PROBLEM REQUIREMENTS: This exercise calls for the whole listing to be given again exactly, without images.

RECORDS FOR THE TASK:
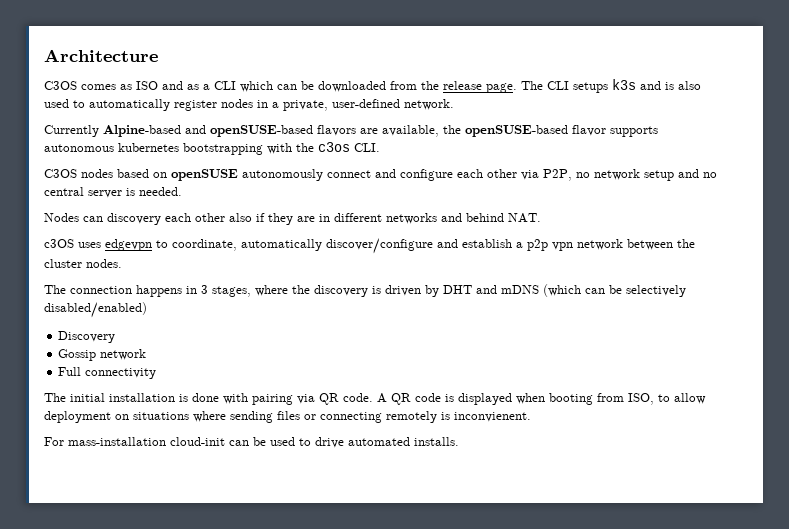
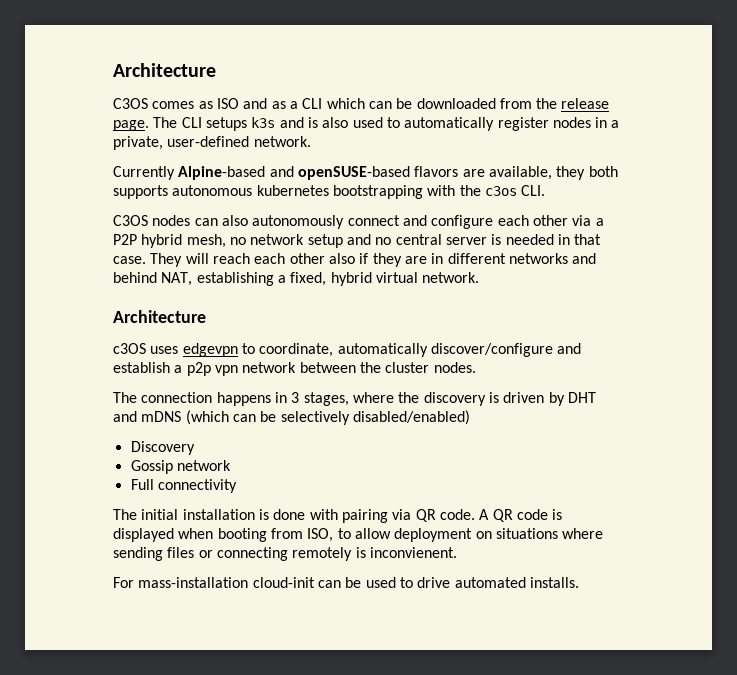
- Currently Alpine-based and openSUSE-based flavors are available, the openSUSE-based flavor supports autonomous kubernetes bootstrapping with the c3os CLI.
+ Currently Alpine-based and openSUSE-based flavors are available, they both supports autonomous kubernetes bootstrapping with the c3os CLI.
- C3OS nodes based on openSUSE autonomously connect and configure each other via P2P, no network setup and no central server is needed.
- Nodes can discovery each other also if they are in different networks and behind NAT.
+ C3OS nodes can also autonomously connect and configure each other via a P2P hybrid mesh, no network setup and no central server is needed in that case. They will reach each other also if they are in different networks and behind NAT, establishing a fixed, hybrid virtual network.
+ Architecture

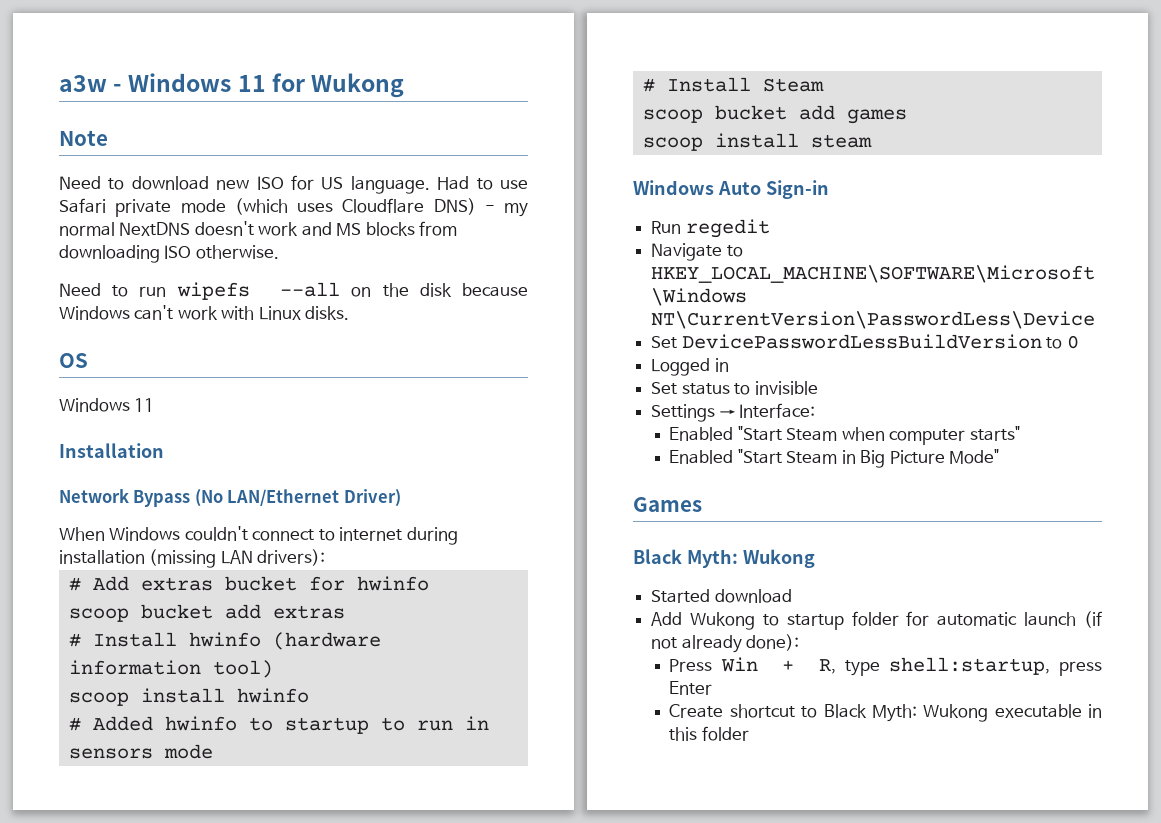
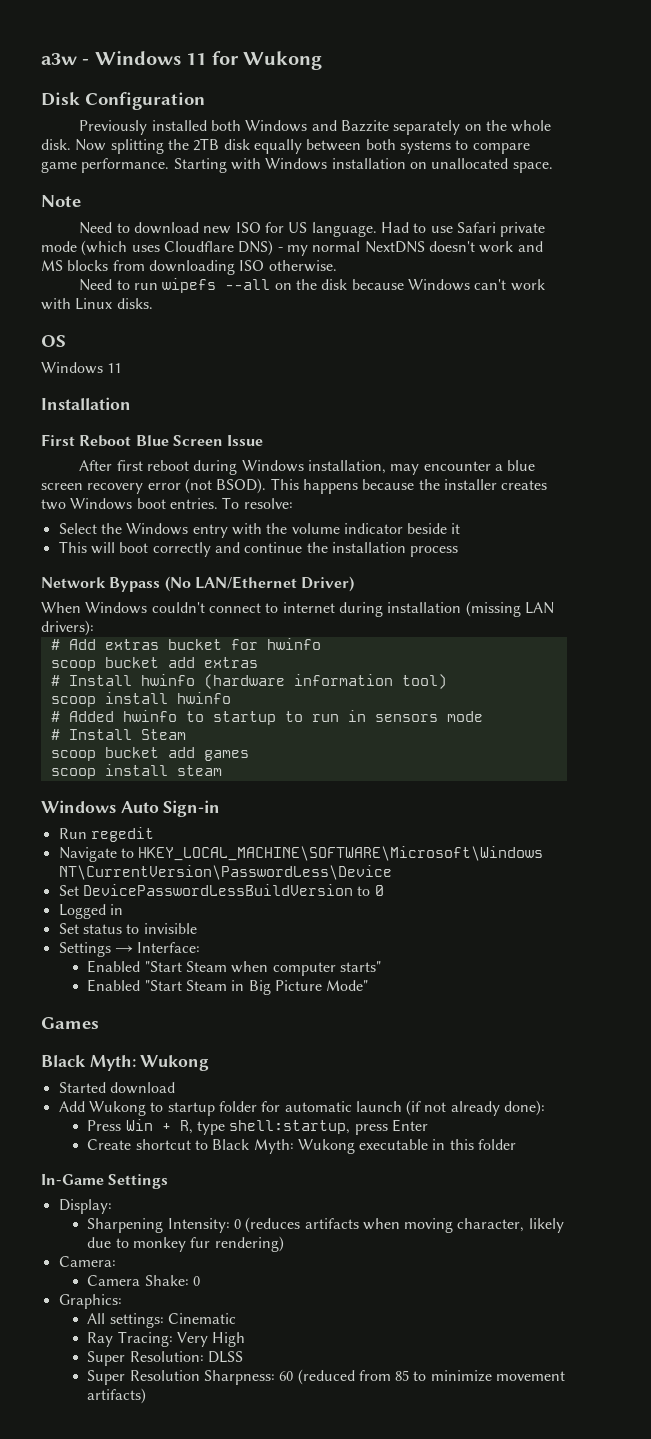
+ Disk Configuration
+ Previously installed both Windows and Bazzite separately on the whole disk. Now splitting the 2TB disk equally between both systems to compare game performance. Starting with Windows installation on unallocated space.
+ First Reboot Blue Screen Issue
+ After first reboot during Windows installation, may encounter a blue screen recovery error (not BSOD). This happens because the installer creates two Windows boot entries. To resolve:
+ Select the Windows entry with the volume indicator beside it
+ This will boot correctly and continue the installation process
+ In-Game Settings
+ Display:
+ Sharpening Intensity: 0 (reduces artifacts when moving character, likely due to monkey fur rendering)
+ Camera:
+ Camera Shake: 0
+ Graphics:
+ All settings: Cinematic
+ Ray Tracing: Very High
+ Super Resolution: DLSS
+ Super Resolution Sharpness: 60 (reduced from 85 to minimize movement artifacts)

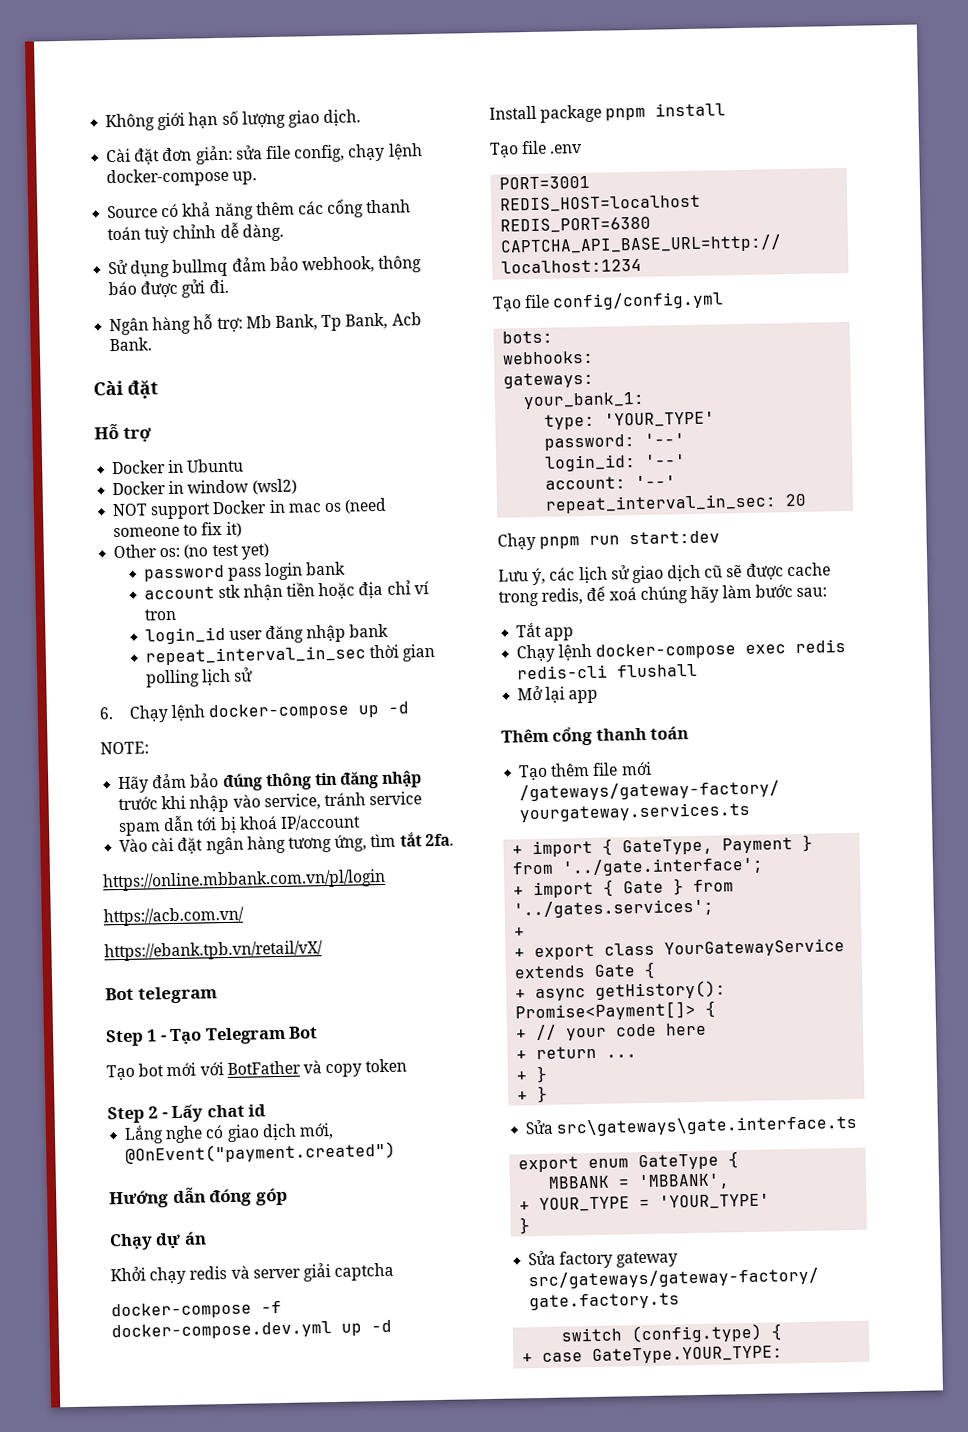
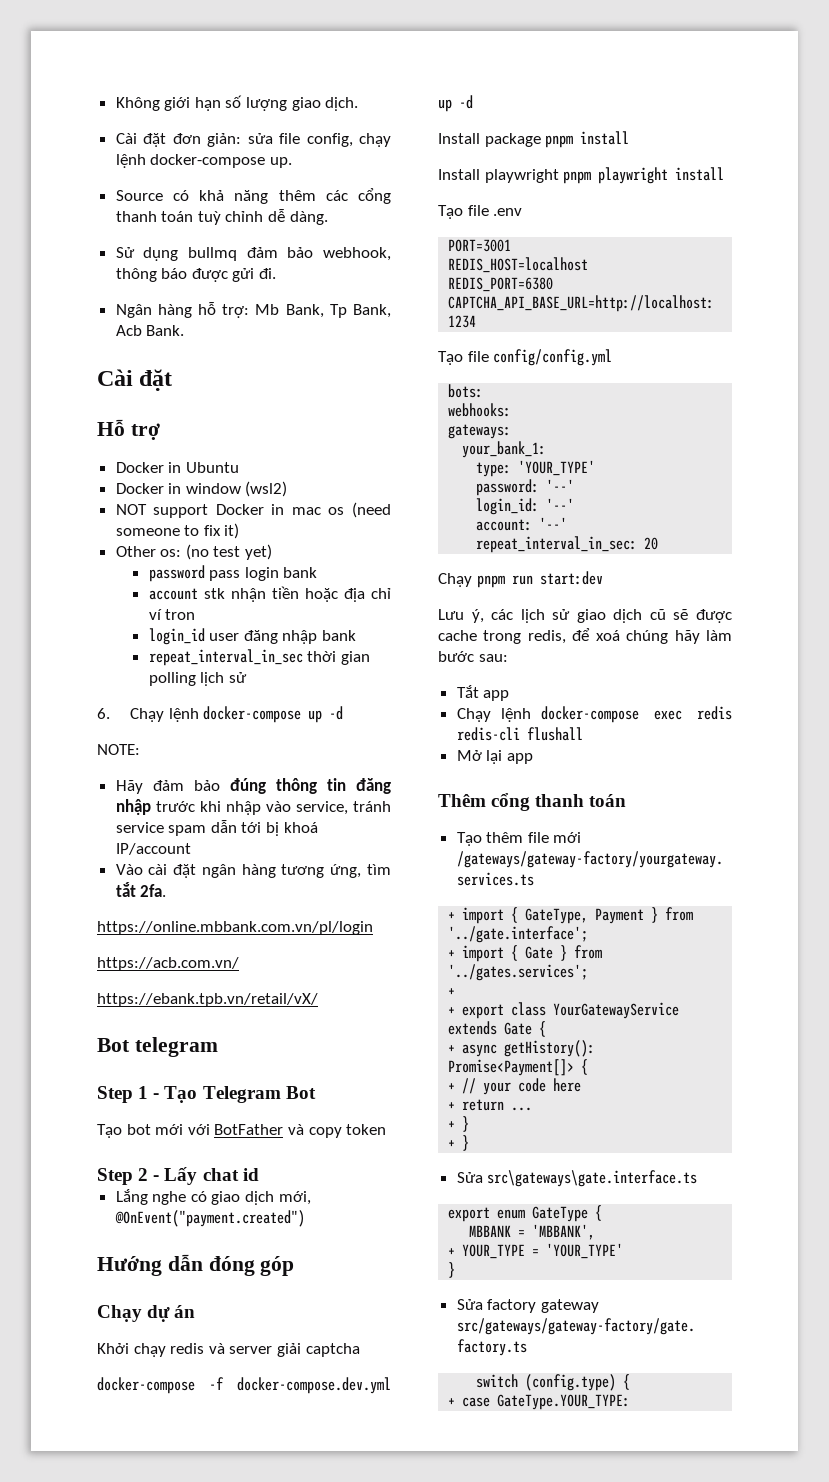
+ Install playwright pnpm playwright install

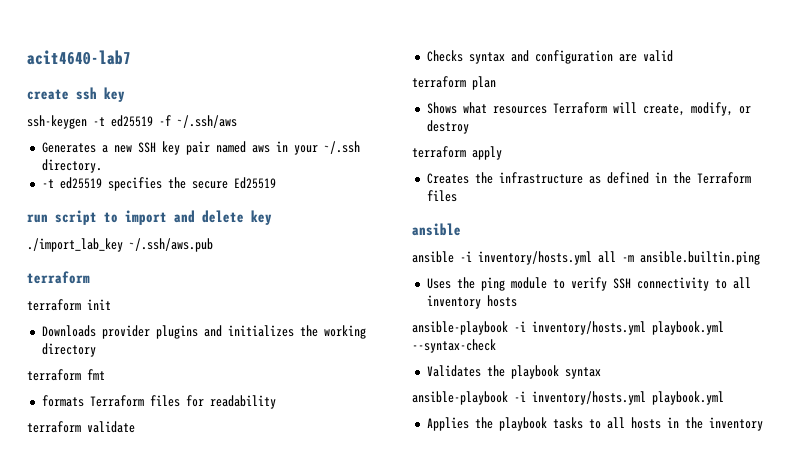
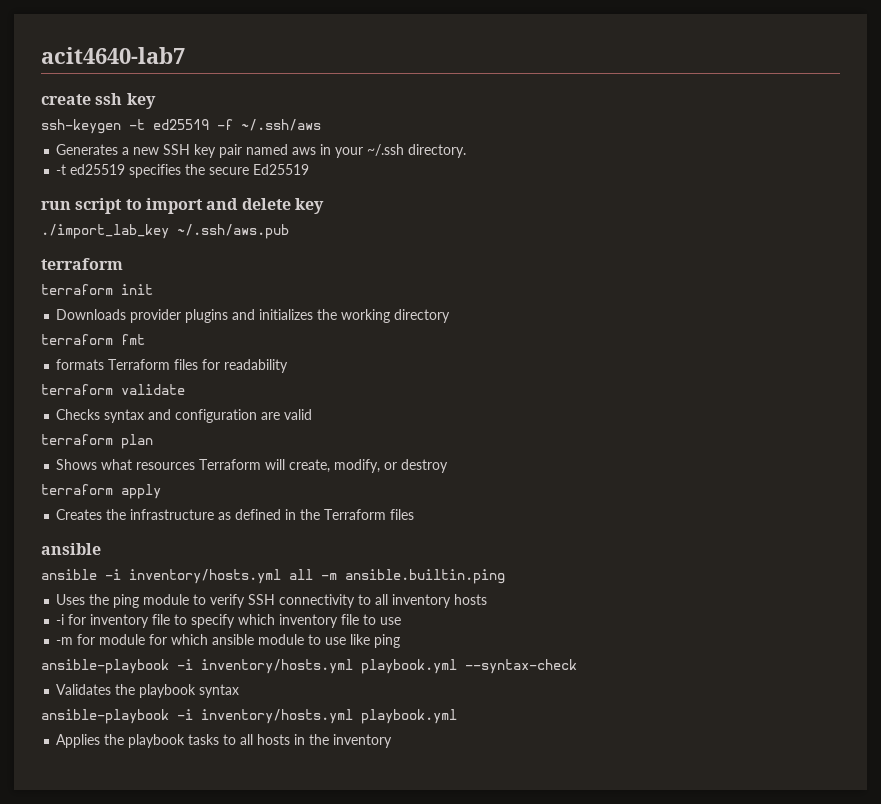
+ -i for inventory file to specify which inventory file to use
+ -m for module for which ansible module to use like ping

ANSWER SPACE:
- Currently Alpine-based and openSUSE-based flavors are available, the openSUSE-based flavor supports autonomous kubernetes bootstrapping with the c3os CLI.
+ Currently Alpine-based and openSUSE-based flavors are available, they both supports autonomous kubernetes bootstrapping with the c3os CLI.
- C3OS nodes based on openSUSE autonomously connect and configure each other via P2P, no network setup and no central server is needed.
- Nodes can discovery each other also if they are in different networks and behind NAT.
+ C3OS nodes can also autonomously connect and configure each other via a P2P hybrid mesh, no network setup and no central server is needed in that case. They will reach each other also if they are in different networks and behind NAT, establishing a fixed, hybrid virtual network.
+ Architecture

+ Disk Configuration
+ Previously installed both Windows and Bazzite separately on the whole disk. Now splitting the 2TB disk equally between both systems to compare game performance. Starting with Windows installation on unallocated space.
+ First Reboot Blue Screen Issue
+ After first reboot during Windows installation, may encounter a blue screen recovery error (not BSOD). This happens because the installer creates two Windows boot entries. To resolve:
+ Select the Windows entry with the volume indicator beside it
+ This will boot correctly and continue the installation process
+ In-Game Settings
+ Display:
+ Sharpening Intensity: 0 (reduces artifacts when moving character, likely due to monkey fur rendering)
+ Camera:
+ Camera Shake: 0
+ Graphics:
+ All settings: Cinematic
+ Ray Tracing: Very High
+ Super Resolution: DLSS
+ Super Resolution Sharpness: 60 (reduced from 85 to minimize movement artifacts)

+ Install playwright pnpm playwright install

+ -i for inventory file to specify which inventory file to use
+ -m for module for which ansible module to use like ping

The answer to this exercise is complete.